INFORMATION PROVIDED:
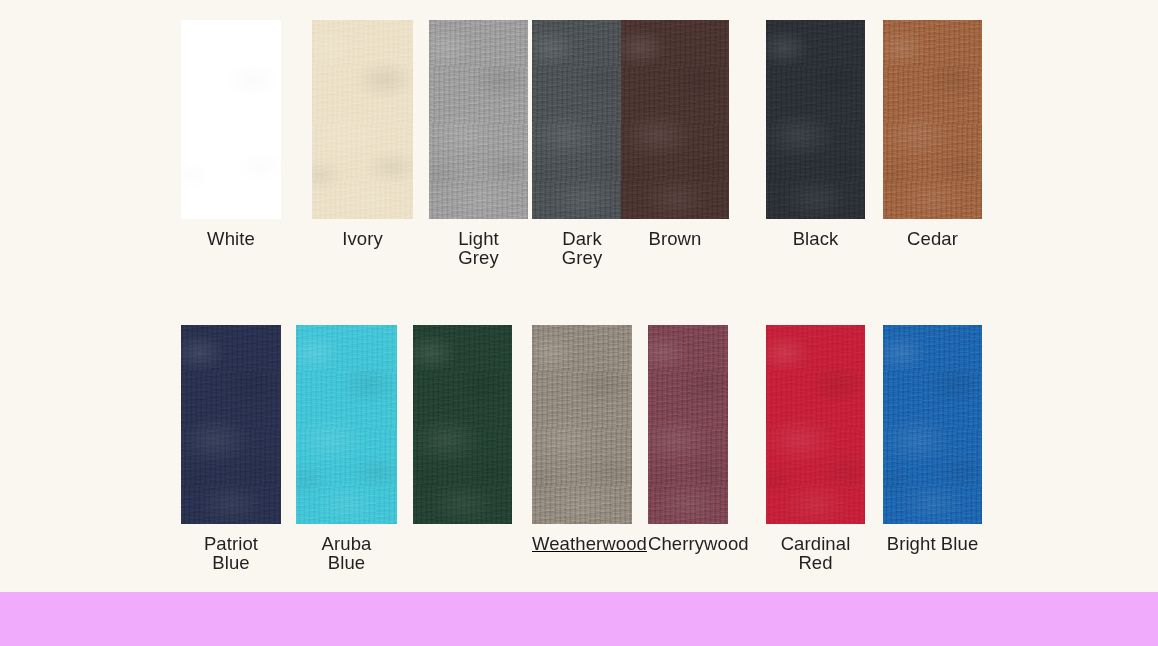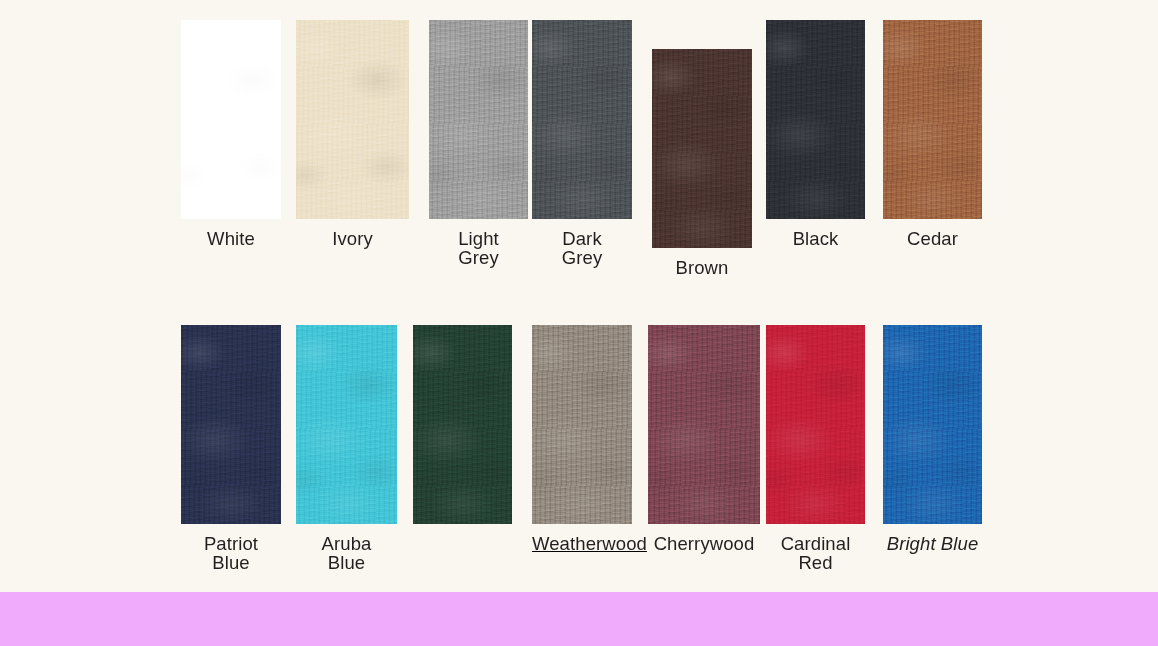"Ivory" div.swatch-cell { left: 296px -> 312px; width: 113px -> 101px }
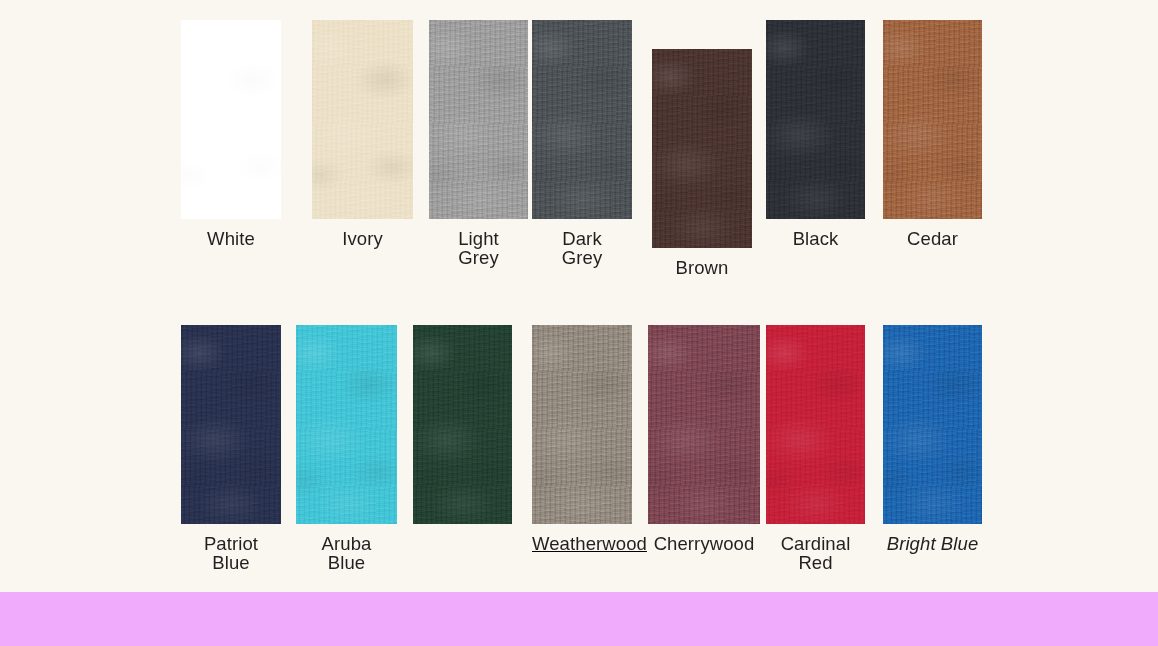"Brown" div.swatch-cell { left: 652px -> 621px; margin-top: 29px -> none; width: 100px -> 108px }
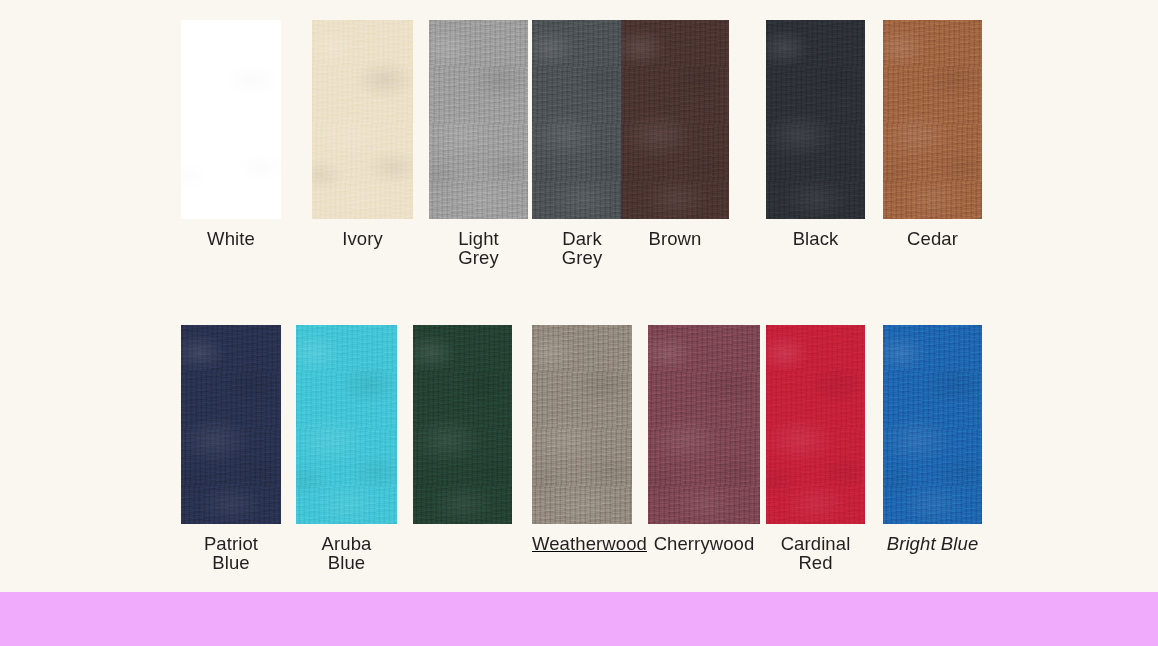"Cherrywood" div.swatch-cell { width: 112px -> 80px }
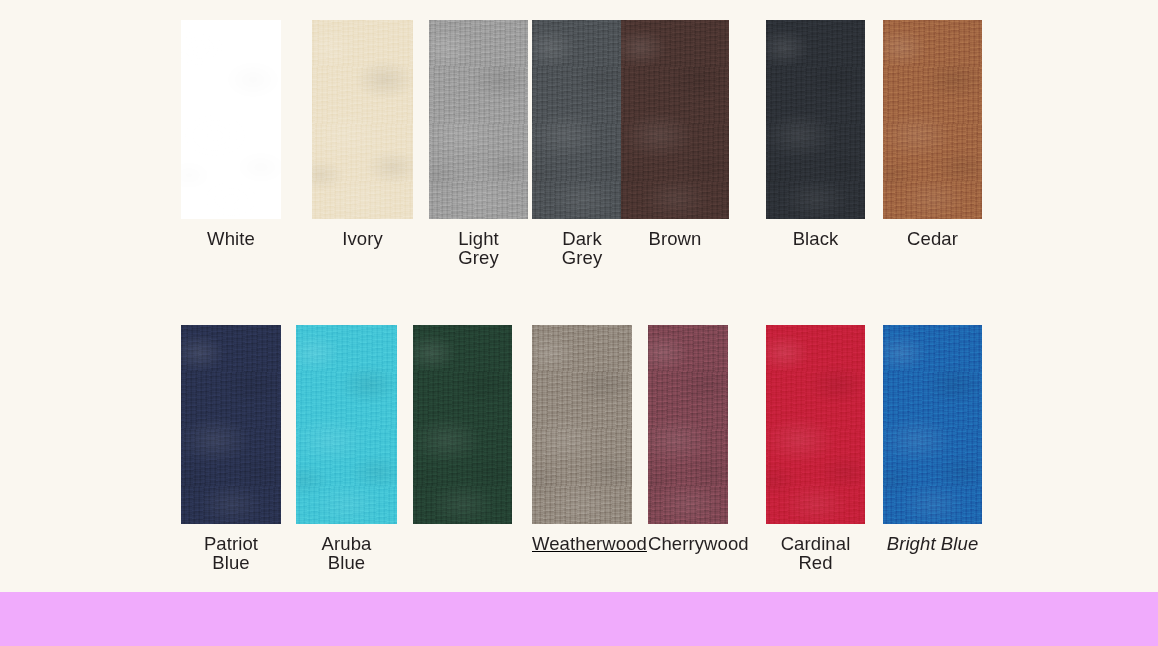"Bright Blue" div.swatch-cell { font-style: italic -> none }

* * *

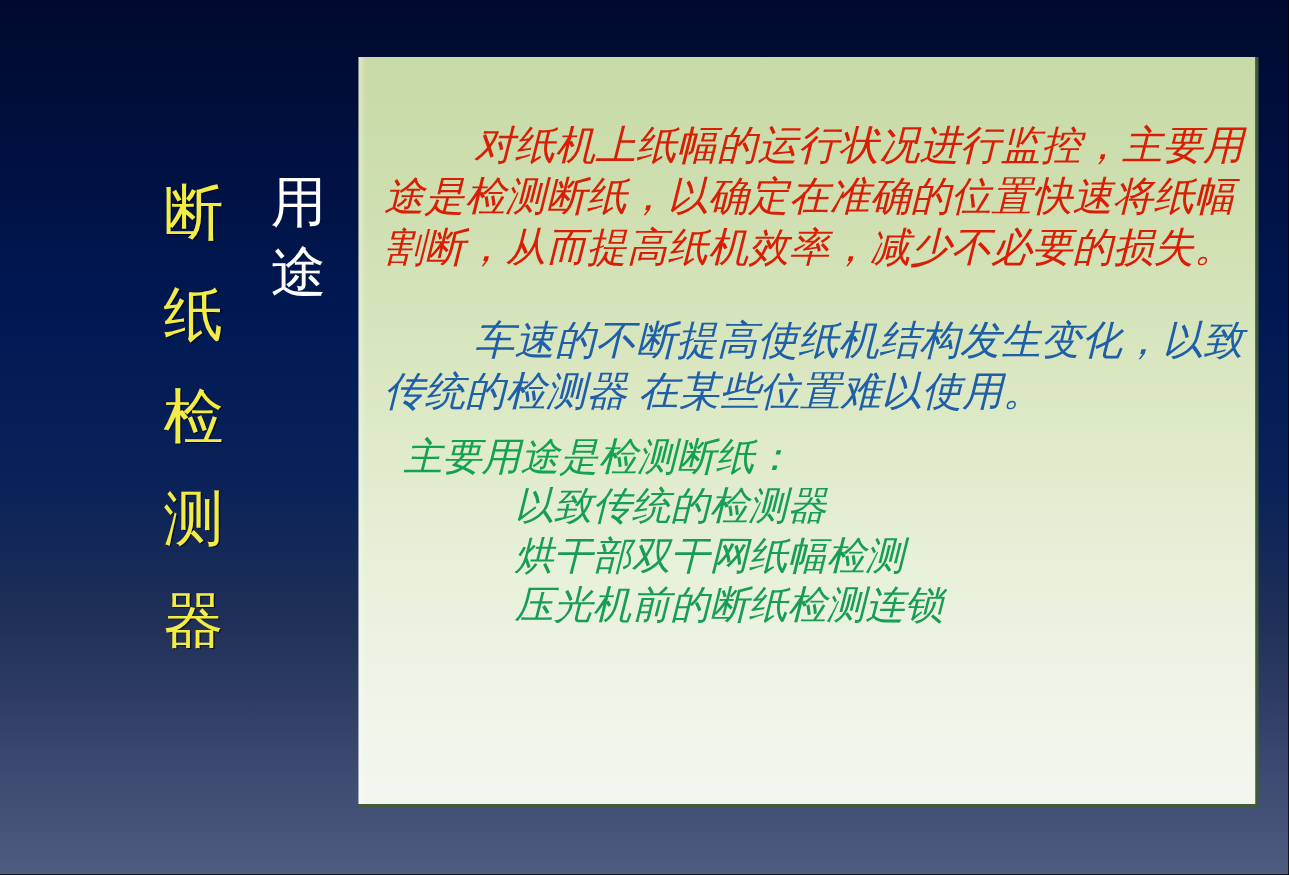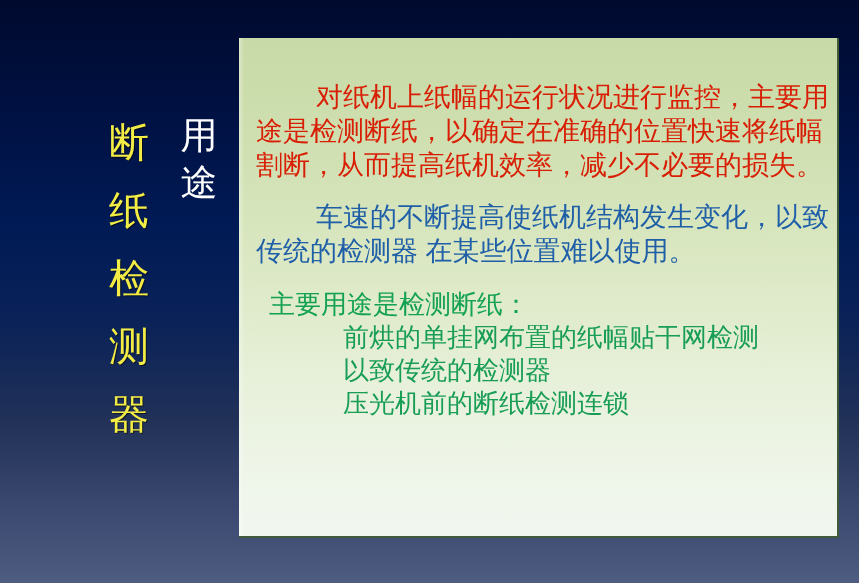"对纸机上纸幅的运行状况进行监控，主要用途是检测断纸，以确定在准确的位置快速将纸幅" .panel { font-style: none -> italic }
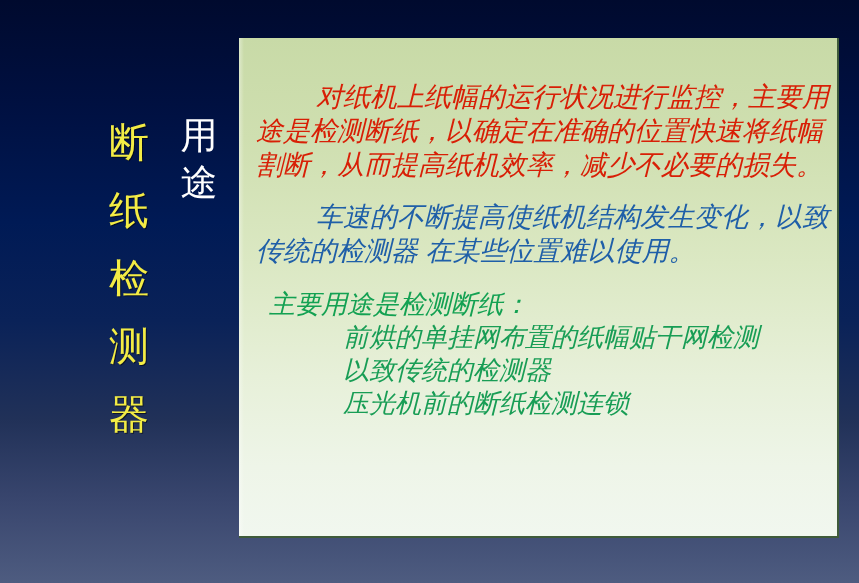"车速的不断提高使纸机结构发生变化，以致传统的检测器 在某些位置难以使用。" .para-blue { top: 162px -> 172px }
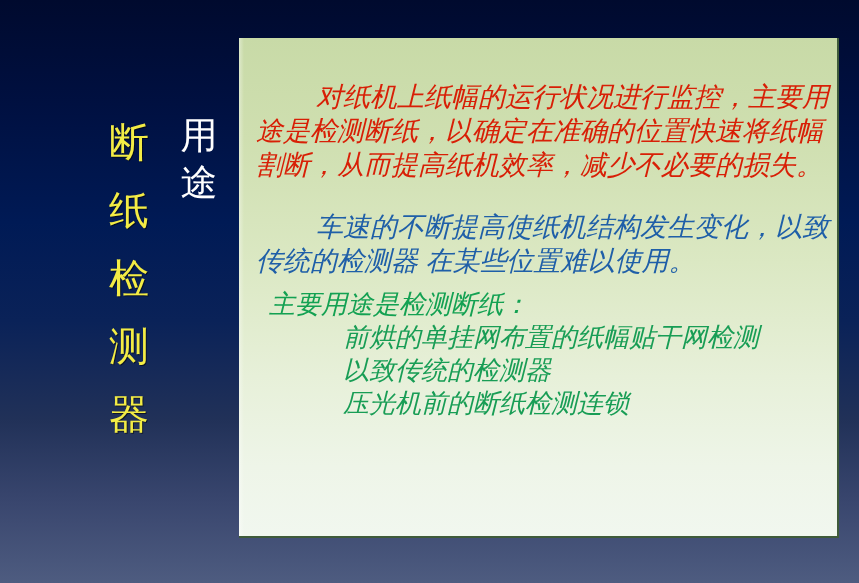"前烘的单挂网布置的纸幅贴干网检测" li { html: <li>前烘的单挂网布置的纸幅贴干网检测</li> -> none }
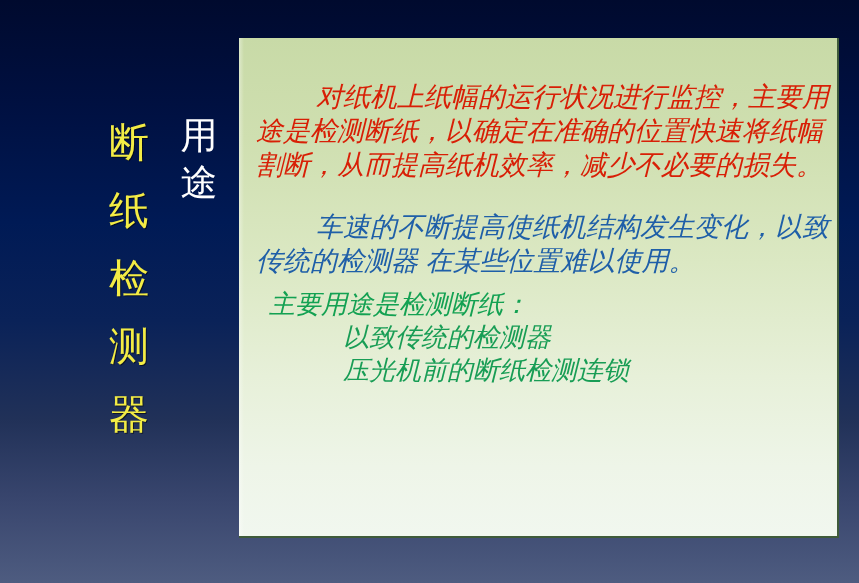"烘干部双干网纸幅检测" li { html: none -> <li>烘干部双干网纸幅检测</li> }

* * *

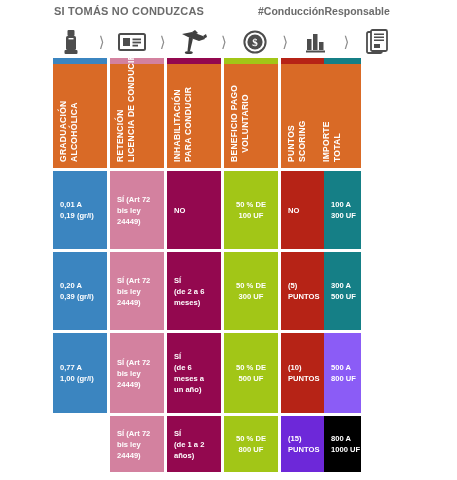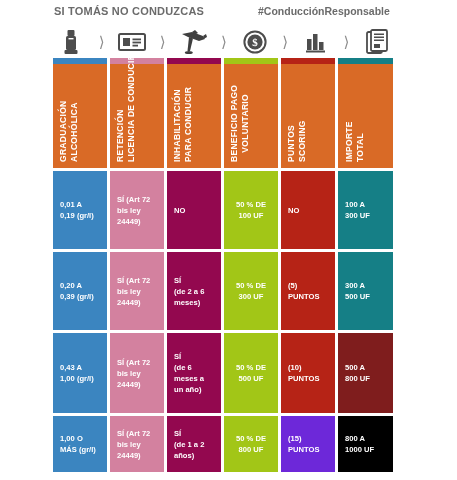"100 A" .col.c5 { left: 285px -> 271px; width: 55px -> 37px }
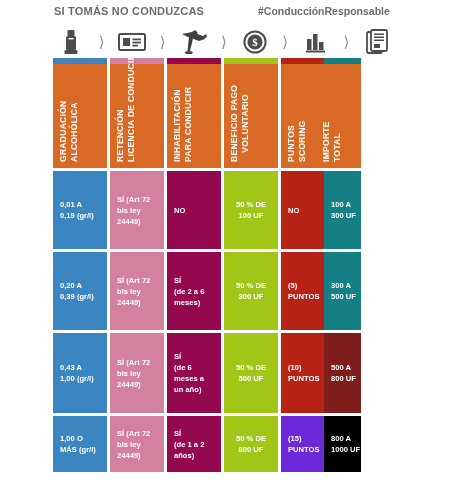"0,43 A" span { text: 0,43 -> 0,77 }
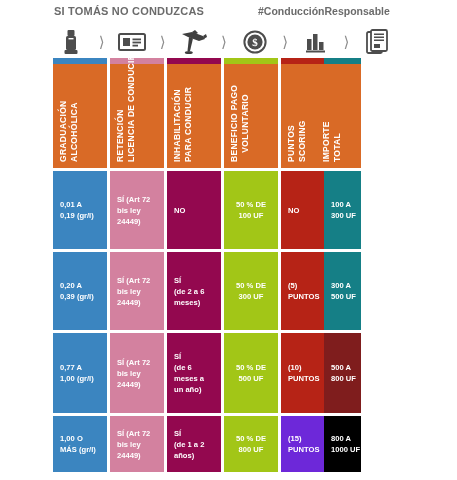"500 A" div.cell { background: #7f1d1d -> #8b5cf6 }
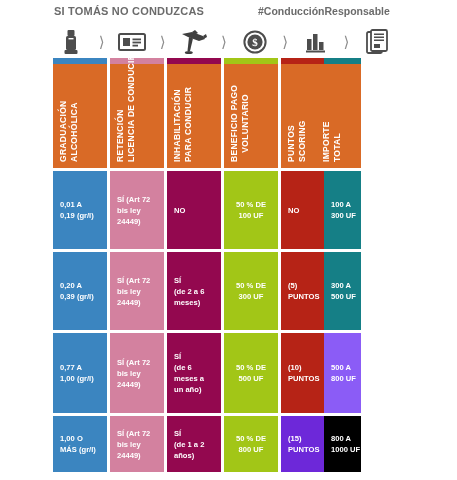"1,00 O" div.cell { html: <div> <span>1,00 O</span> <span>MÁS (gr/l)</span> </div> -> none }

WHAT YOU SHOULD DO:
Work from the entries above. Set down exactly and only the lines from the line with "text: 0,43 ->" to the line with "html: <div> <span>1,00", both included, and leave the pictures out.

TASK OUTPUT:
"0,43 A" span { text: 0,43 -> 0,77 }
"500 A" div.cell { background: #7f1d1d -> #8b5cf6 }
"1,00 O" div.cell { html: <div> <span>1,00 O</span> <span>MÁS (gr/l)</span> </div> -> none }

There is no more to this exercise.